• **Entries provided**
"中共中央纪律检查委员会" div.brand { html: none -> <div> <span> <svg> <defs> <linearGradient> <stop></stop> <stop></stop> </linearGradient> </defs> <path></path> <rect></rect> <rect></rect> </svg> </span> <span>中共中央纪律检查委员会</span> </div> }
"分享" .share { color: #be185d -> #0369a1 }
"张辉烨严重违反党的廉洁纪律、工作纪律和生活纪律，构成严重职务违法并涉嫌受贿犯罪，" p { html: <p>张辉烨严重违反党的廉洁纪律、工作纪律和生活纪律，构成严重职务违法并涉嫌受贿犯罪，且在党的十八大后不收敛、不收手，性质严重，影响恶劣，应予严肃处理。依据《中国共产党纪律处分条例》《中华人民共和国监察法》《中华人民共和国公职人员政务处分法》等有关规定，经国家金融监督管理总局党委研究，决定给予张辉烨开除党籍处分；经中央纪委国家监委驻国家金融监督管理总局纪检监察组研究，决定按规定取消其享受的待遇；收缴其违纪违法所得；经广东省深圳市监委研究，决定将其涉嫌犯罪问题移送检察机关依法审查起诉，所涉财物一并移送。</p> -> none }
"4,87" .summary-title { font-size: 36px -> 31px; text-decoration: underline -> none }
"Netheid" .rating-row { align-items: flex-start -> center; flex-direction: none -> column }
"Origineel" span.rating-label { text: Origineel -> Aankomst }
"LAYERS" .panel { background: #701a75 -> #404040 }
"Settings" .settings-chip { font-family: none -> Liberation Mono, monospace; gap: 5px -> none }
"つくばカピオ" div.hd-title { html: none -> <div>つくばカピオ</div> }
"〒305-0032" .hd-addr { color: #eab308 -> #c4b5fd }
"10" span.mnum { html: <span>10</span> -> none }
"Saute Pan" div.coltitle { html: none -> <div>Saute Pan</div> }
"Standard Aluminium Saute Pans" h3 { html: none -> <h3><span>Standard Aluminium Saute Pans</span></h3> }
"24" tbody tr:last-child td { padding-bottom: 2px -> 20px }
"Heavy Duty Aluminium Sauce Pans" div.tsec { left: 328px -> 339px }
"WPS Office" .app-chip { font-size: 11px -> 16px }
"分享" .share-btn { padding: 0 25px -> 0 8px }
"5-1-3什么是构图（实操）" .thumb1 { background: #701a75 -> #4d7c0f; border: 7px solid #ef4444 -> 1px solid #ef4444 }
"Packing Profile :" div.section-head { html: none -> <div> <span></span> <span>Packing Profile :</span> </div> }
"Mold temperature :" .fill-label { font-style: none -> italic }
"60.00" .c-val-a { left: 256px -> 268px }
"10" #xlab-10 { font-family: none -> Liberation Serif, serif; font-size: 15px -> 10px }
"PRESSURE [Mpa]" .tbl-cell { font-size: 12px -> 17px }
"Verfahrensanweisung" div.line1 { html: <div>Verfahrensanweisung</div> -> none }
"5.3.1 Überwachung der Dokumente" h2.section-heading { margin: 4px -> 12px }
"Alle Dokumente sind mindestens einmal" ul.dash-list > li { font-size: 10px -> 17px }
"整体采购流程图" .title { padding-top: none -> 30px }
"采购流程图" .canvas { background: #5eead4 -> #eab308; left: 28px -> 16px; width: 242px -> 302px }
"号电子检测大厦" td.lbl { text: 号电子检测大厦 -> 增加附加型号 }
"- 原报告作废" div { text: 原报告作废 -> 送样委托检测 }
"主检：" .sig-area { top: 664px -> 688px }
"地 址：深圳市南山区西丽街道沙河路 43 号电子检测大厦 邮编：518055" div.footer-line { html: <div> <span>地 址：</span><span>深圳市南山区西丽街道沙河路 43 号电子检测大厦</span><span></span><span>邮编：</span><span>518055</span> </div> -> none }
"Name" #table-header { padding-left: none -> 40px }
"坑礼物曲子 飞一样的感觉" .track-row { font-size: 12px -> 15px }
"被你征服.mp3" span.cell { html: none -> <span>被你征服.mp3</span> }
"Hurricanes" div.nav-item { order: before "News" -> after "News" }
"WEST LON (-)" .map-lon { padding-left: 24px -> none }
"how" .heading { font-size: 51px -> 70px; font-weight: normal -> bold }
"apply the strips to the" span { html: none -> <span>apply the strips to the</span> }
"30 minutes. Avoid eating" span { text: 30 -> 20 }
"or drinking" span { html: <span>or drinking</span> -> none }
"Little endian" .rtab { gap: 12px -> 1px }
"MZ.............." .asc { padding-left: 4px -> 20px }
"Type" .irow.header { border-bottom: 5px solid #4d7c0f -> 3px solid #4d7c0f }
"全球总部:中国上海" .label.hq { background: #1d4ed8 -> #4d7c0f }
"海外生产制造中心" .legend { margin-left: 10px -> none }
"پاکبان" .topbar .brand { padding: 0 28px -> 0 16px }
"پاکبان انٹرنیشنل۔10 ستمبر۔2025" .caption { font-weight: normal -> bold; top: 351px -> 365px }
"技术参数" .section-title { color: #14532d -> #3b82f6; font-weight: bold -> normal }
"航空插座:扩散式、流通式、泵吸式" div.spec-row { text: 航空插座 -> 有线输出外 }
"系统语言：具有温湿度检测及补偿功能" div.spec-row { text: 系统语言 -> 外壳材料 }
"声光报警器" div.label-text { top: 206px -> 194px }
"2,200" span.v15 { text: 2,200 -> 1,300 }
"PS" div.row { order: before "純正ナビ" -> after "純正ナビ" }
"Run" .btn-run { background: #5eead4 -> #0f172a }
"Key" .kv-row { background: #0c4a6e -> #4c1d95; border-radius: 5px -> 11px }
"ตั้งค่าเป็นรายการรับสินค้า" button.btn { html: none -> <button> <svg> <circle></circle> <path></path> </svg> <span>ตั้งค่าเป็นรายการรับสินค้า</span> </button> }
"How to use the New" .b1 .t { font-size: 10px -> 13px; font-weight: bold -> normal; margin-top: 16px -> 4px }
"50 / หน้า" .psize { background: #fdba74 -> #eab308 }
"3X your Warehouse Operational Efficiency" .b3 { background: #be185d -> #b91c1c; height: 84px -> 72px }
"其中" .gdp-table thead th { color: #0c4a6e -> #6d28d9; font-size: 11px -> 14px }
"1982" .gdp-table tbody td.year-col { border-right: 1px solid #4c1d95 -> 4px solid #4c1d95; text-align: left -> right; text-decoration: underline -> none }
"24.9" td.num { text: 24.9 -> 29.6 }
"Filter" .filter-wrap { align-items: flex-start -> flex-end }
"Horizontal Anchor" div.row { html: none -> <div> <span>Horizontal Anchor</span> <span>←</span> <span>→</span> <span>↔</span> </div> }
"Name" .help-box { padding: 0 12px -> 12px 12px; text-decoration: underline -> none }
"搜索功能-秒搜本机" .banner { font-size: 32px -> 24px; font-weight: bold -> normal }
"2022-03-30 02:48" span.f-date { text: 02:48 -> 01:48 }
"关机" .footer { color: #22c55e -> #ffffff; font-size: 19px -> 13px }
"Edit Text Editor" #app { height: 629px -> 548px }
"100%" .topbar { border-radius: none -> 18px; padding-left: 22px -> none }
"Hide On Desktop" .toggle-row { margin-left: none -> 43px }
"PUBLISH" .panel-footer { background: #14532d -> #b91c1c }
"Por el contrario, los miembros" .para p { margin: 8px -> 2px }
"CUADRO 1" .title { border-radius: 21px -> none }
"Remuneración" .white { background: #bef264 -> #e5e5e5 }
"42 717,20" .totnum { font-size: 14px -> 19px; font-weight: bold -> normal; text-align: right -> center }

• **Task item**
The records above need copying. Do it exactly.

• **Answer box**
"中共中央纪律检查委员会" div.brand { html: none -> <div> <span> <svg> <defs> <linearGradient> <stop></stop> <stop></stop> </linearGradient> </defs> <path></path> <rect></rect> <rect></rect> </svg> </span> <span>中共中央纪律检查委员会</span> </div> }
"分享" .share { color: #be185d -> #0369a1 }
"张辉烨严重违反党的廉洁纪律、工作纪律和生活纪律，构成严重职务违法并涉嫌受贿犯罪，" p { html: <p>张辉烨严重违反党的廉洁纪律、工作纪律和生活纪律，构成严重职务违法并涉嫌受贿犯罪，且在党的十八大后不收敛、不收手，性质严重，影响恶劣，应予严肃处理。依据《中国共产党纪律处分条例》《中华人民共和国监察法》《中华人民共和国公职人员政务处分法》等有关规定，经国家金融监督管理总局党委研究，决定给予张辉烨开除党籍处分；经中央纪委国家监委驻国家金融监督管理总局纪检监察组研究，决定按规定取消其享受的待遇；收缴其违纪违法所得；经广东省深圳市监委研究，决定将其涉嫌犯罪问题移送检察机关依法审查起诉，所涉财物一并移送。</p> -> none }
"4,87" .summary-title { font-size: 36px -> 31px; text-decoration: underline -> none }
"Netheid" .rating-row { align-items: flex-start -> center; flex-direction: none -> column }
"Origineel" span.rating-label { text: Origineel -> Aankomst }
"LAYERS" .panel { background: #701a75 -> #404040 }
"Settings" .settings-chip { font-family: none -> Liberation Mono, monospace; gap: 5px -> none }
"つくばカピオ" div.hd-title { html: none -> <div>つくばカピオ</div> }
"〒305-0032" .hd-addr { color: #eab308 -> #c4b5fd }
"10" span.mnum { html: <span>10</span> -> none }
"Saute Pan" div.coltitle { html: none -> <div>Saute Pan</div> }
"Standard Aluminium Saute Pans" h3 { html: none -> <h3><span>Standard Aluminium Saute Pans</span></h3> }
"24" tbody tr:last-child td { padding-bottom: 2px -> 20px }
"Heavy Duty Aluminium Sauce Pans" div.tsec { left: 328px -> 339px }
"WPS Office" .app-chip { font-size: 11px -> 16px }
"分享" .share-btn { padding: 0 25px -> 0 8px }
"5-1-3什么是构图（实操）" .thumb1 { background: #701a75 -> #4d7c0f; border: 7px solid #ef4444 -> 1px solid #ef4444 }
"Packing Profile :" div.section-head { html: none -> <div> <span></span> <span>Packing Profile :</span> </div> }
"Mold temperature :" .fill-label { font-style: none -> italic }
"60.00" .c-val-a { left: 256px -> 268px }
"10" #xlab-10 { font-family: none -> Liberation Serif, serif; font-size: 15px -> 10px }
"PRESSURE [Mpa]" .tbl-cell { font-size: 12px -> 17px }
"Verfahrensanweisung" div.line1 { html: <div>Verfahrensanweisung</div> -> none }
"5.3.1 Überwachung der Dokumente" h2.section-heading { margin: 4px -> 12px }
"Alle Dokumente sind mindestens einmal" ul.dash-list > li { font-size: 10px -> 17px }
"整体采购流程图" .title { padding-top: none -> 30px }
"采购流程图" .canvas { background: #5eead4 -> #eab308; left: 28px -> 16px; width: 242px -> 302px }
"号电子检测大厦" td.lbl { text: 号电子检测大厦 -> 增加附加型号 }
"- 原报告作废" div { text: 原报告作废 -> 送样委托检测 }
"主检：" .sig-area { top: 664px -> 688px }
"地 址：深圳市南山区西丽街道沙河路 43 号电子检测大厦 邮编：518055" div.footer-line { html: <div> <span>地 址：</span><span>深圳市南山区西丽街道沙河路 43 号电子检测大厦</span><span></span><span>邮编：</span><span>518055</span> </div> -> none }
"Name" #table-header { padding-left: none -> 40px }
"坑礼物曲子 飞一样的感觉" .track-row { font-size: 12px -> 15px }
"被你征服.mp3" span.cell { html: none -> <span>被你征服.mp3</span> }
"Hurricanes" div.nav-item { order: before "News" -> after "News" }
"WEST LON (-)" .map-lon { padding-left: 24px -> none }
"how" .heading { font-size: 51px -> 70px; font-weight: normal -> bold }
"apply the strips to the" span { html: none -> <span>apply the strips to the</span> }
"30 minutes. Avoid eating" span { text: 30 -> 20 }
"or drinking" span { html: <span>or drinking</span> -> none }
"Little endian" .rtab { gap: 12px -> 1px }
"MZ.............." .asc { padding-left: 4px -> 20px }
"Type" .irow.header { border-bottom: 5px solid #4d7c0f -> 3px solid #4d7c0f }
"全球总部:中国上海" .label.hq { background: #1d4ed8 -> #4d7c0f }
"海外生产制造中心" .legend { margin-left: 10px -> none }
"پاکبان" .topbar .brand { padding: 0 28px -> 0 16px }
"پاکبان انٹرنیشنل۔10 ستمبر۔2025" .caption { font-weight: normal -> bold; top: 351px -> 365px }
"技术参数" .section-title { color: #14532d -> #3b82f6; font-weight: bold -> normal }
"航空插座:扩散式、流通式、泵吸式" div.spec-row { text: 航空插座 -> 有线输出外 }
"系统语言：具有温湿度检测及补偿功能" div.spec-row { text: 系统语言 -> 外壳材料 }
"声光报警器" div.label-text { top: 206px -> 194px }
"2,200" span.v15 { text: 2,200 -> 1,300 }
"PS" div.row { order: before "純正ナビ" -> after "純正ナビ" }
"Run" .btn-run { background: #5eead4 -> #0f172a }
"Key" .kv-row { background: #0c4a6e -> #4c1d95; border-radius: 5px -> 11px }
"ตั้งค่าเป็นรายการรับสินค้า" button.btn { html: none -> <button> <svg> <circle></circle> <path></path> </svg> <span>ตั้งค่าเป็นรายการรับสินค้า</span> </button> }
"How to use the New" .b1 .t { font-size: 10px -> 13px; font-weight: bold -> normal; margin-top: 16px -> 4px }
"50 / หน้า" .psize { background: #fdba74 -> #eab308 }
"3X your Warehouse Operational Efficiency" .b3 { background: #be185d -> #b91c1c; height: 84px -> 72px }
"其中" .gdp-table thead th { color: #0c4a6e -> #6d28d9; font-size: 11px -> 14px }
"1982" .gdp-table tbody td.year-col { border-right: 1px solid #4c1d95 -> 4px solid #4c1d95; text-align: left -> right; text-decoration: underline -> none }
"24.9" td.num { text: 24.9 -> 29.6 }
"Filter" .filter-wrap { align-items: flex-start -> flex-end }
"Horizontal Anchor" div.row { html: none -> <div> <span>Horizontal Anchor</span> <span>←</span> <span>→</span> <span>↔</span> </div> }
"Name" .help-box { padding: 0 12px -> 12px 12px; text-decoration: underline -> none }
"搜索功能-秒搜本机" .banner { font-size: 32px -> 24px; font-weight: bold -> normal }
"2022-03-30 02:48" span.f-date { text: 02:48 -> 01:48 }
"关机" .footer { color: #22c55e -> #ffffff; font-size: 19px -> 13px }
"Edit Text Editor" #app { height: 629px -> 548px }
"100%" .topbar { border-radius: none -> 18px; padding-left: 22px -> none }
"Hide On Desktop" .toggle-row { margin-left: none -> 43px }
"PUBLISH" .panel-footer { background: #14532d -> #b91c1c }
"Por el contrario, los miembros" .para p { margin: 8px -> 2px }
"CUADRO 1" .title { border-radius: 21px -> none }
"Remuneración" .white { background: #bef264 -> #e5e5e5 }
"42 717,20" .totnum { font-size: 14px -> 19px; font-weight: bold -> normal; text-align: right -> center }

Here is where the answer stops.